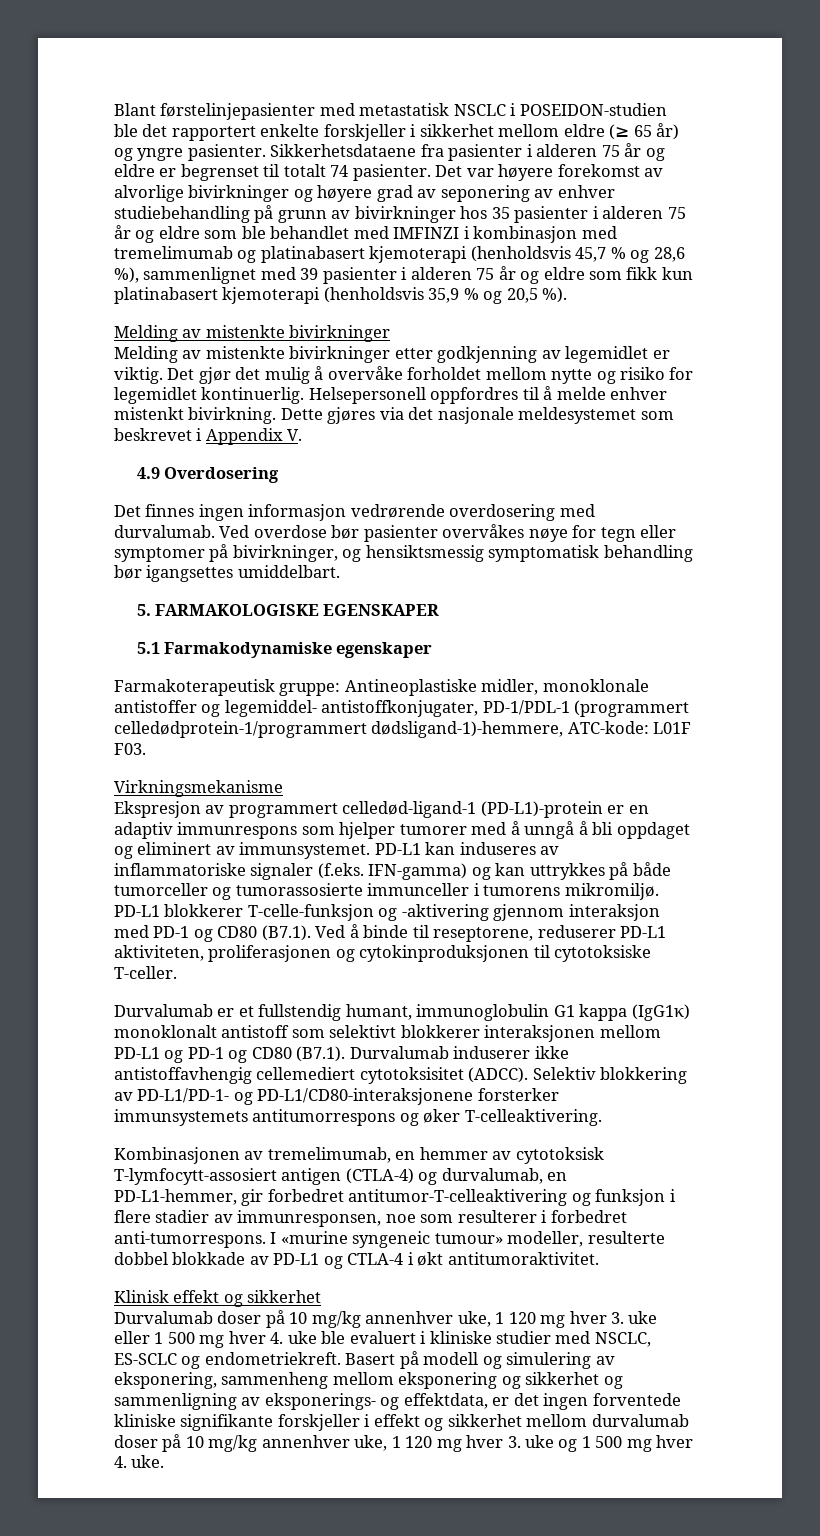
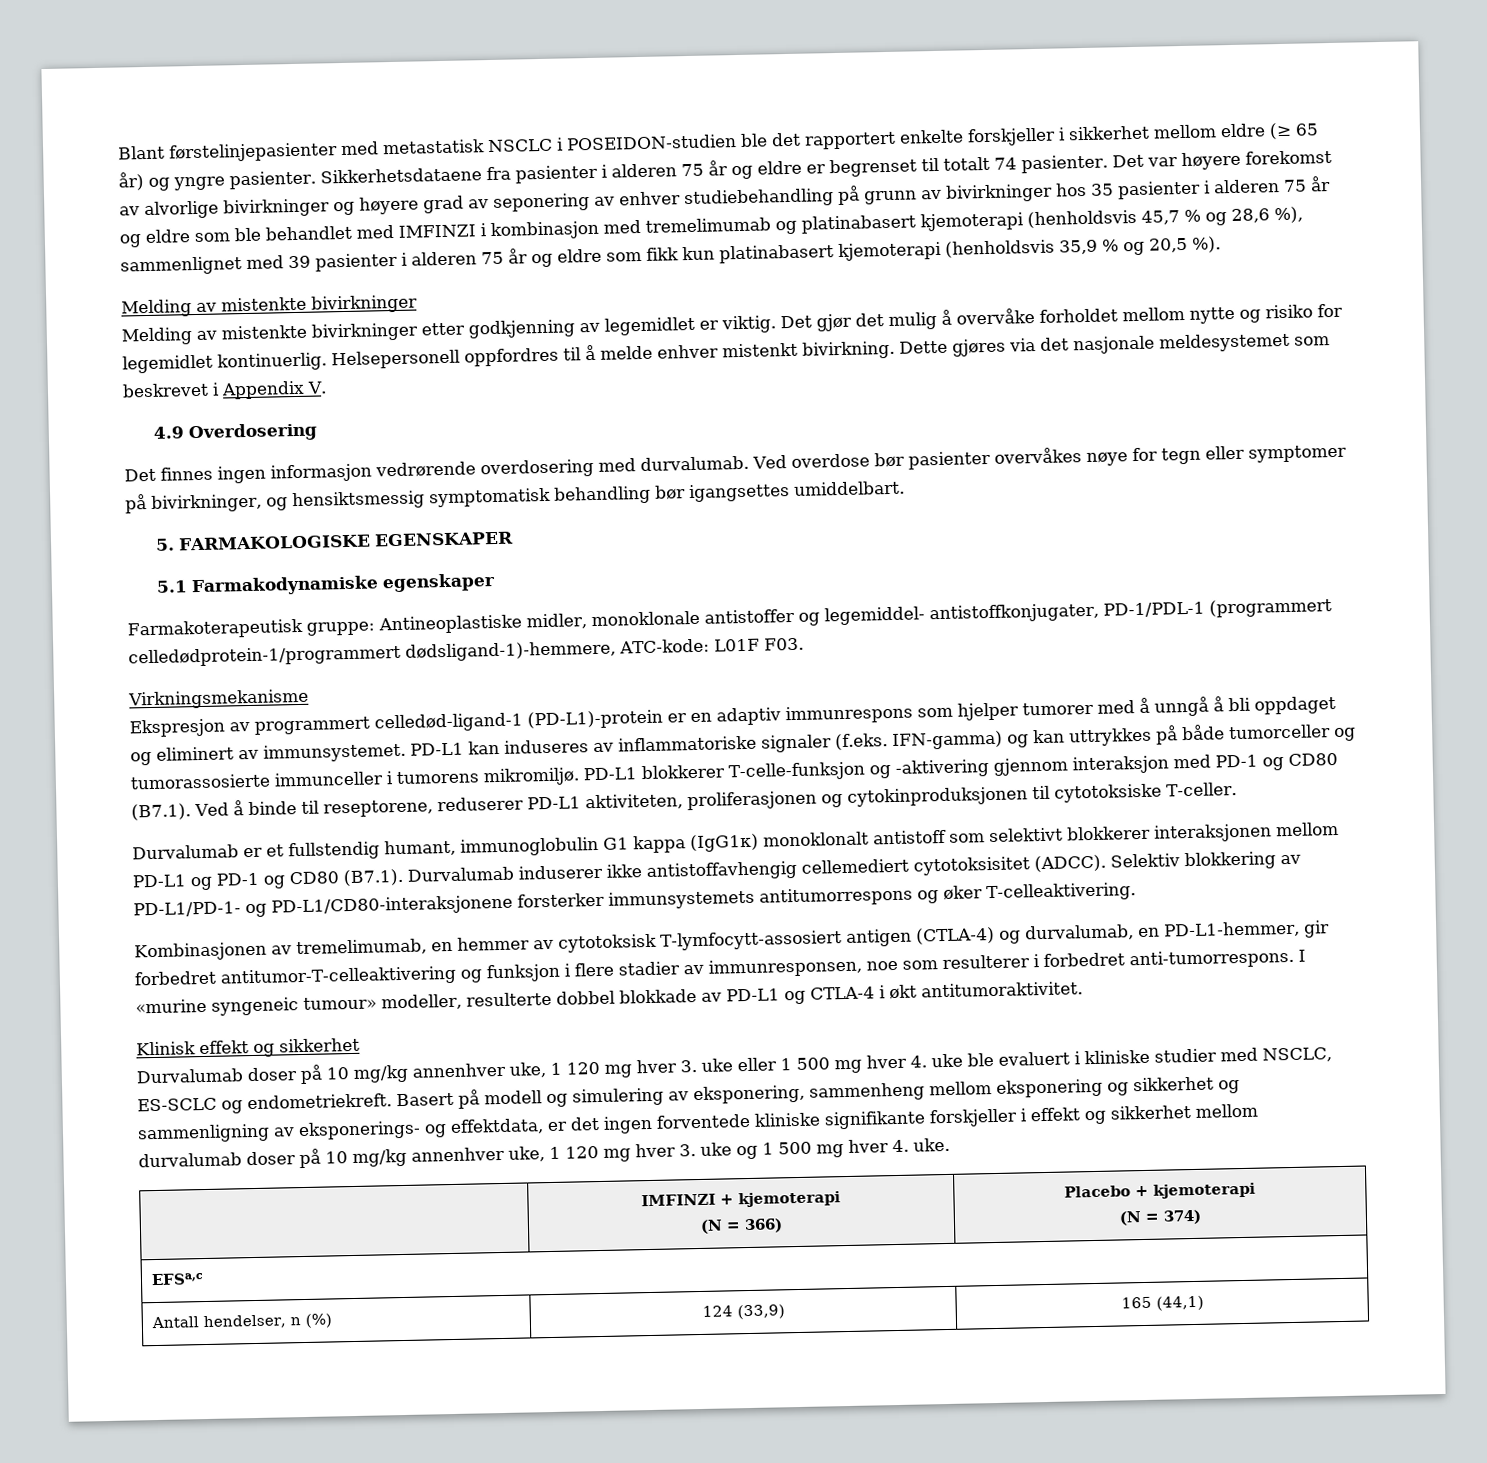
+ | IMFINZI + kjemoterapi
+ (N = 366) | Placebo + kjemoterapi
+ (N = 374)
+ EFSa,c
+ Antall hendelser, n (%) | 124 (33,9) | 165 (44,1)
::::::::
*Instructions to follow*
Pull out every line of the records above that contains the word "kjemoterapi".

*Written reply*
+ | IMFINZI + kjemoterapi
+ (N = 366) | Placebo + kjemoterapi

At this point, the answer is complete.